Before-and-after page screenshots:

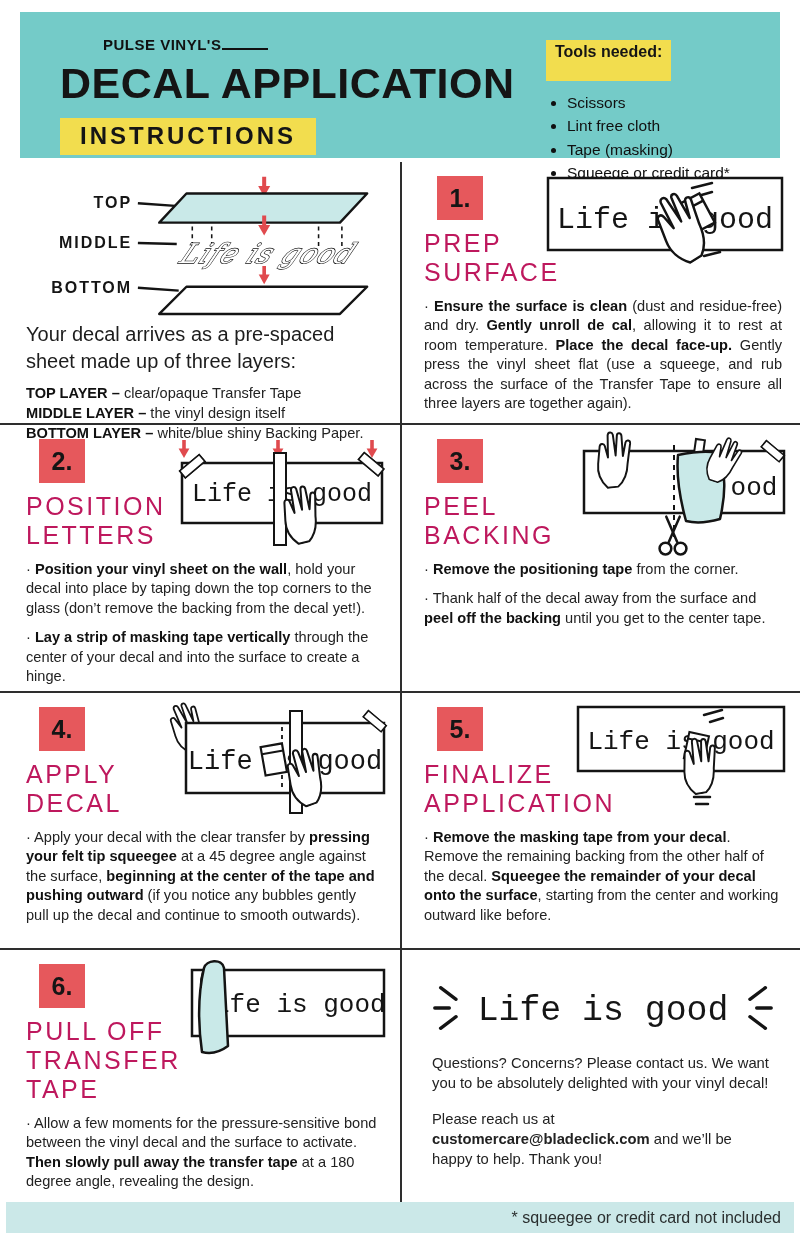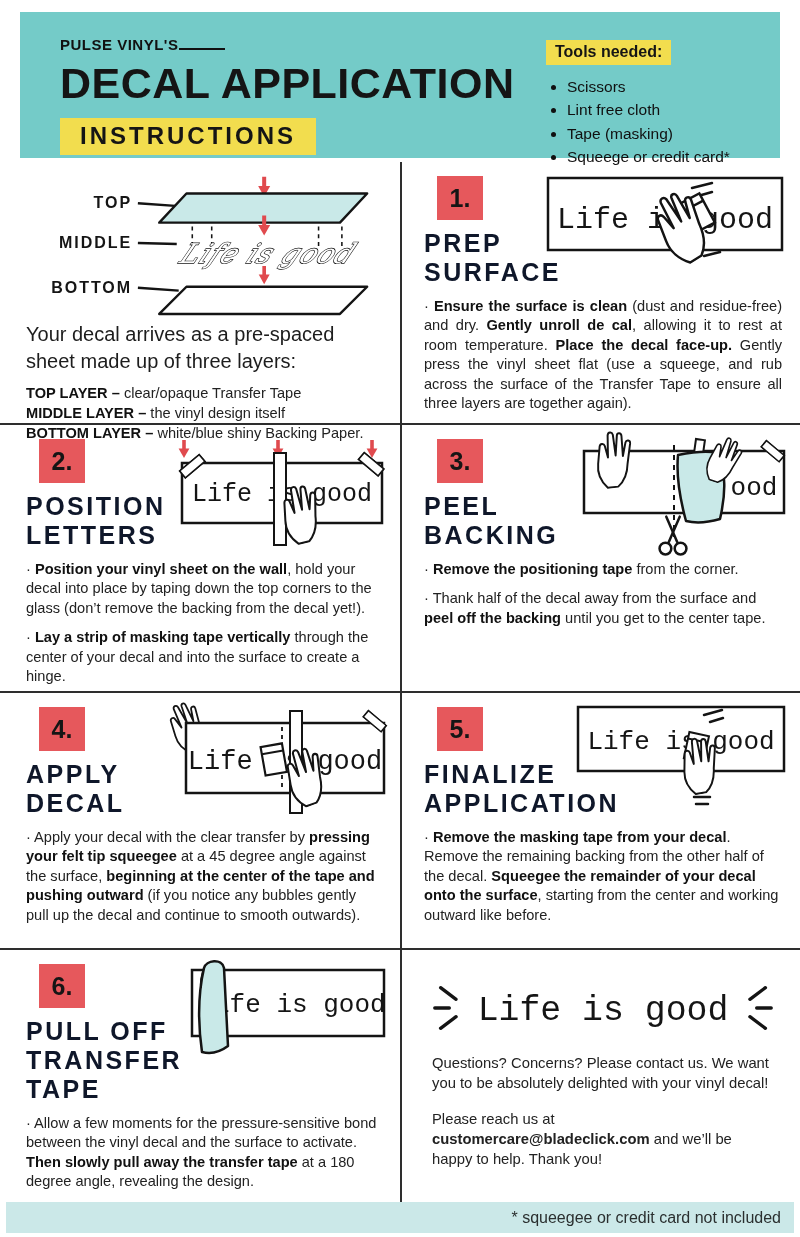"PULSE VINYL'S" .brand { margin-left: none -> 43px }
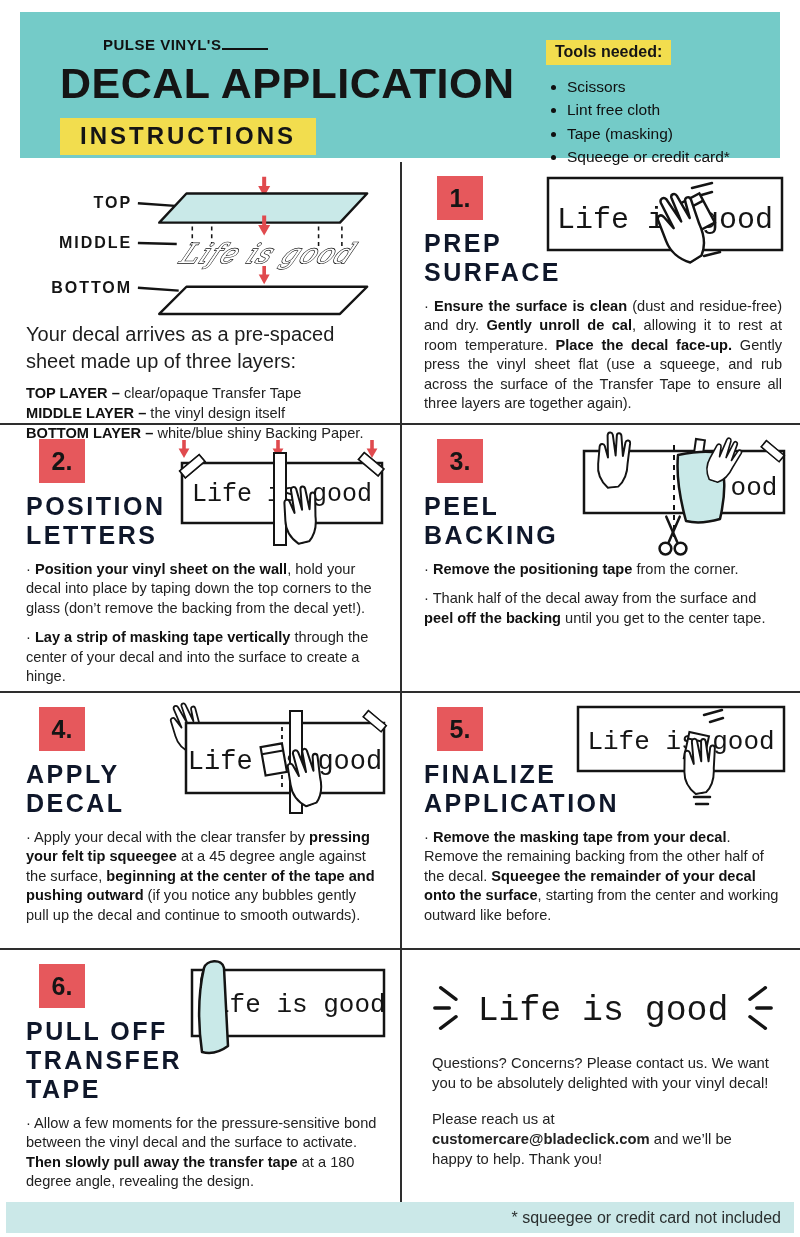"Tools needed:" .tools-title { padding: 3px 9px 4px -> 3px 9px 20px }
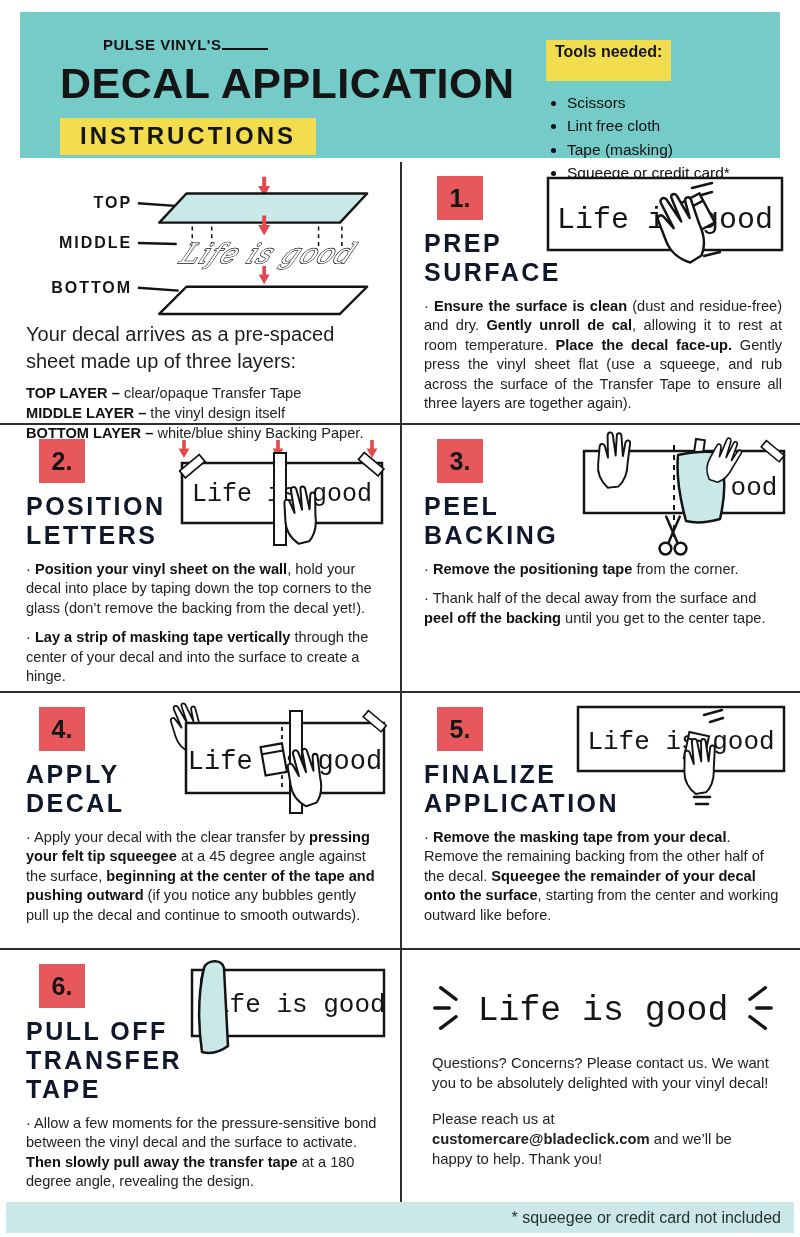"PREP" .step-title { color: #0f172a -> #be185d; font-weight: 700 -> 400 }
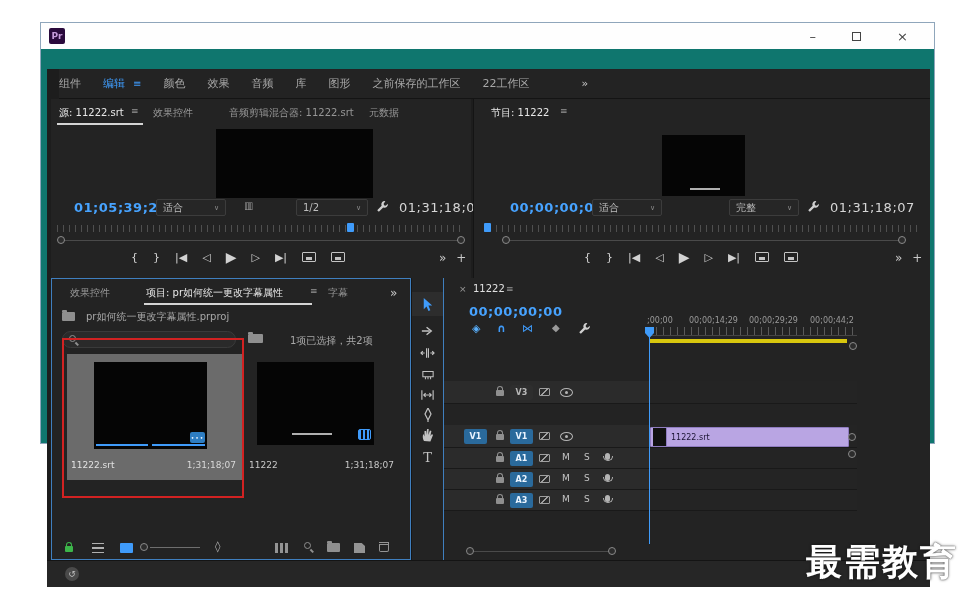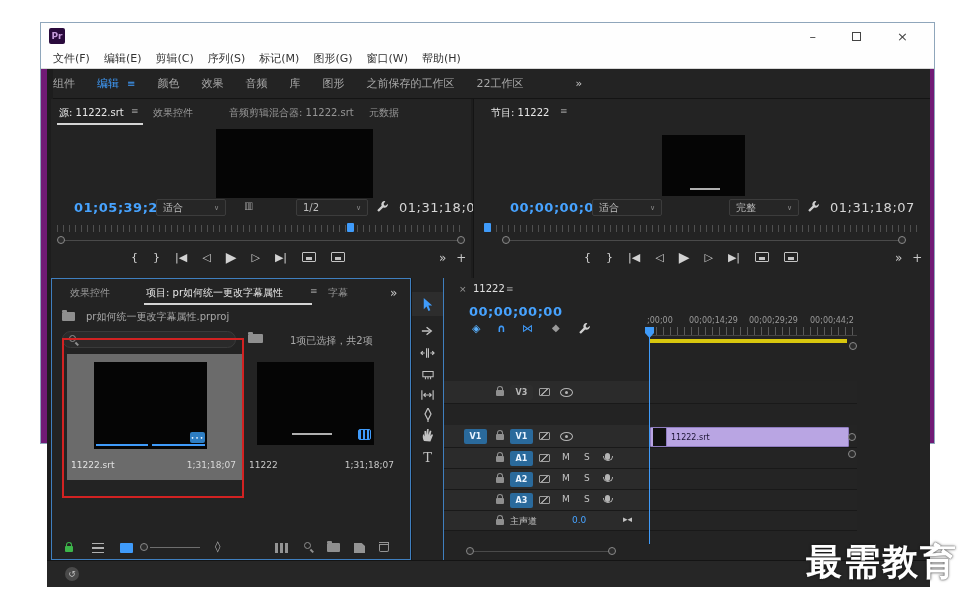"Pr" .window { background: #701a75 -> #0f766e }
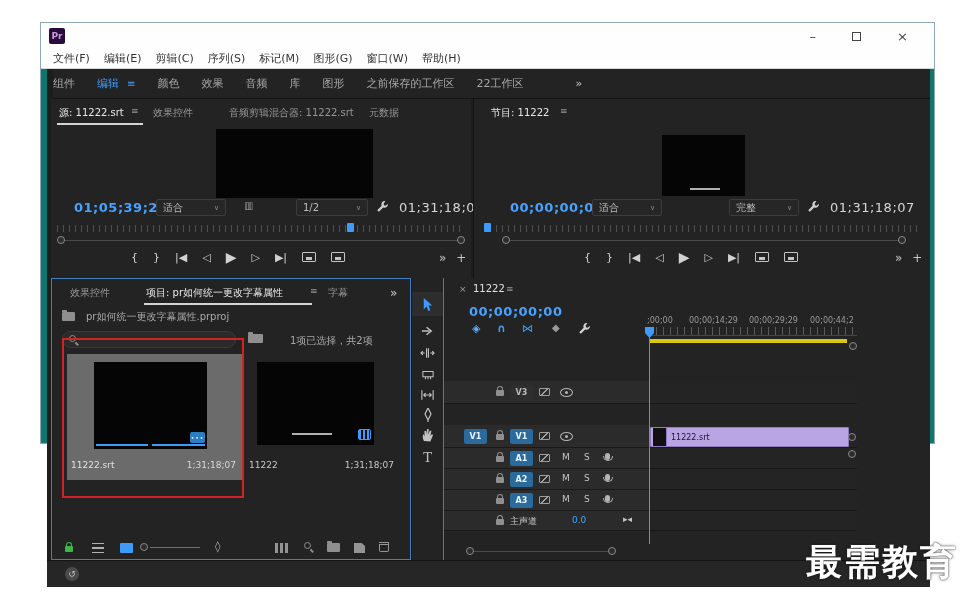"文件(F)" div.menubar { html: <div> <span>文件(F)</span> <span>编辑(E)</span> <span>剪辑(C)</span> <span>序列(S)</span> <span>标记(M)</span> <span>图形(G)</span> <span>窗口(W)</span> <span>帮助(H)</span> </div> -> none }
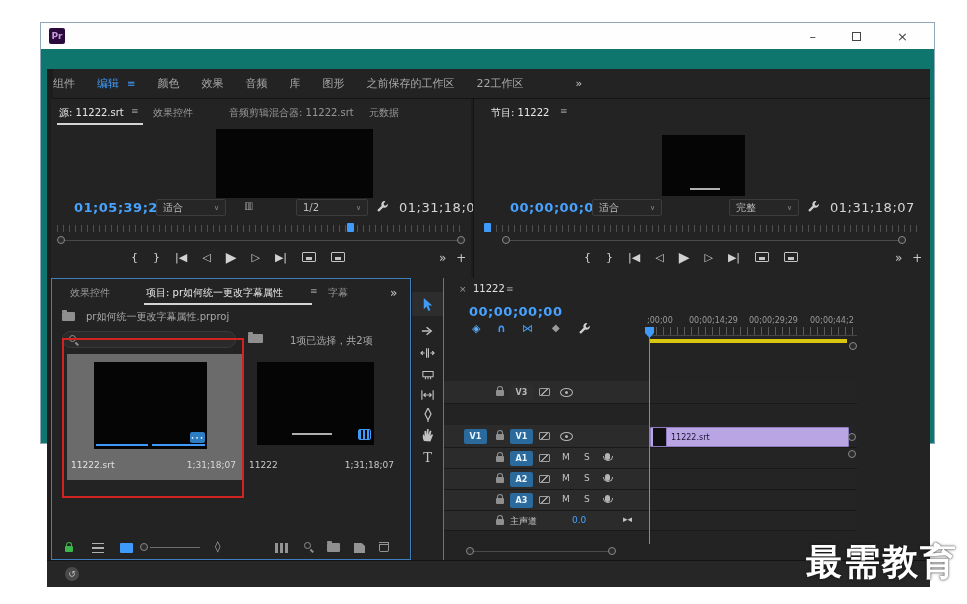"组件" .wsbar { left: 6px -> 12px }
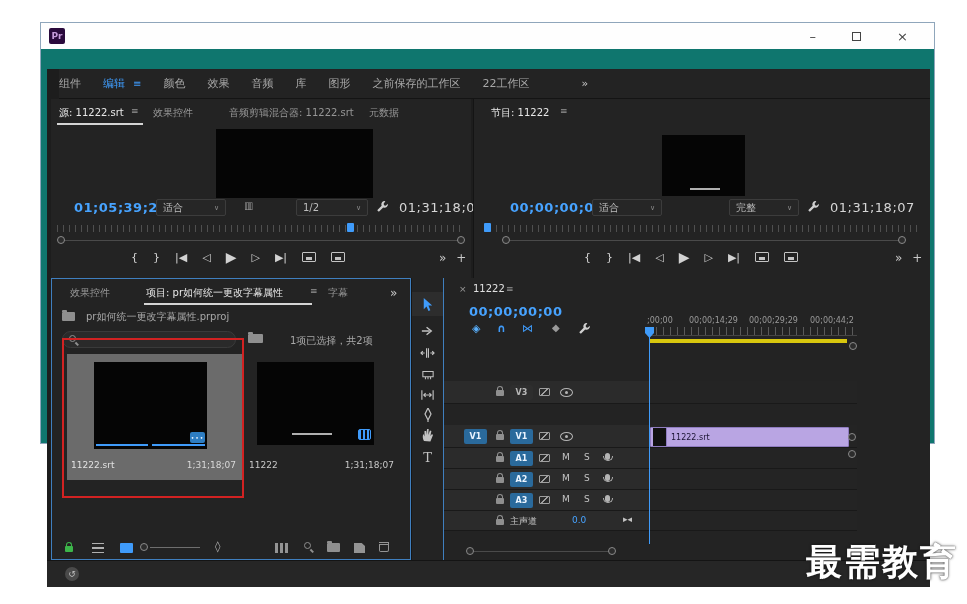"主声道" div.trow { html: <div> <span></span> <span>主声道</span> <span>0.0</span> <span>▸◂</span> </div> -> none }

### Exercise directions
In your copy, restate the data above word for word but leave out any picture.

### Written answer
"PULSE VINYL'S" .brand { margin-left: none -> 43px }
"Tools needed:" .tools-title { padding: 3px 9px 4px -> 3px 9px 20px }
"PREP" .step-title { color: #0f172a -> #be185d; font-weight: 700 -> 400 }
"Pr" .window { background: #701a75 -> #0f766e }
"文件(F)" div.menubar { html: <div> <span>文件(F)</span> <span>编辑(E)</span> <span>剪辑(C)</span> <span>序列(S)</span> <span>标记(M)</span> <span>图形(G)</span> <span>窗口(W)</span> <span>帮助(H)</span> </div> -> none }
"组件" .wsbar { left: 6px -> 12px }
"主声道" div.trow { html: <div> <span></span> <span>主声道</span> <span>0.0</span> <span>▸◂</span> </div> -> none }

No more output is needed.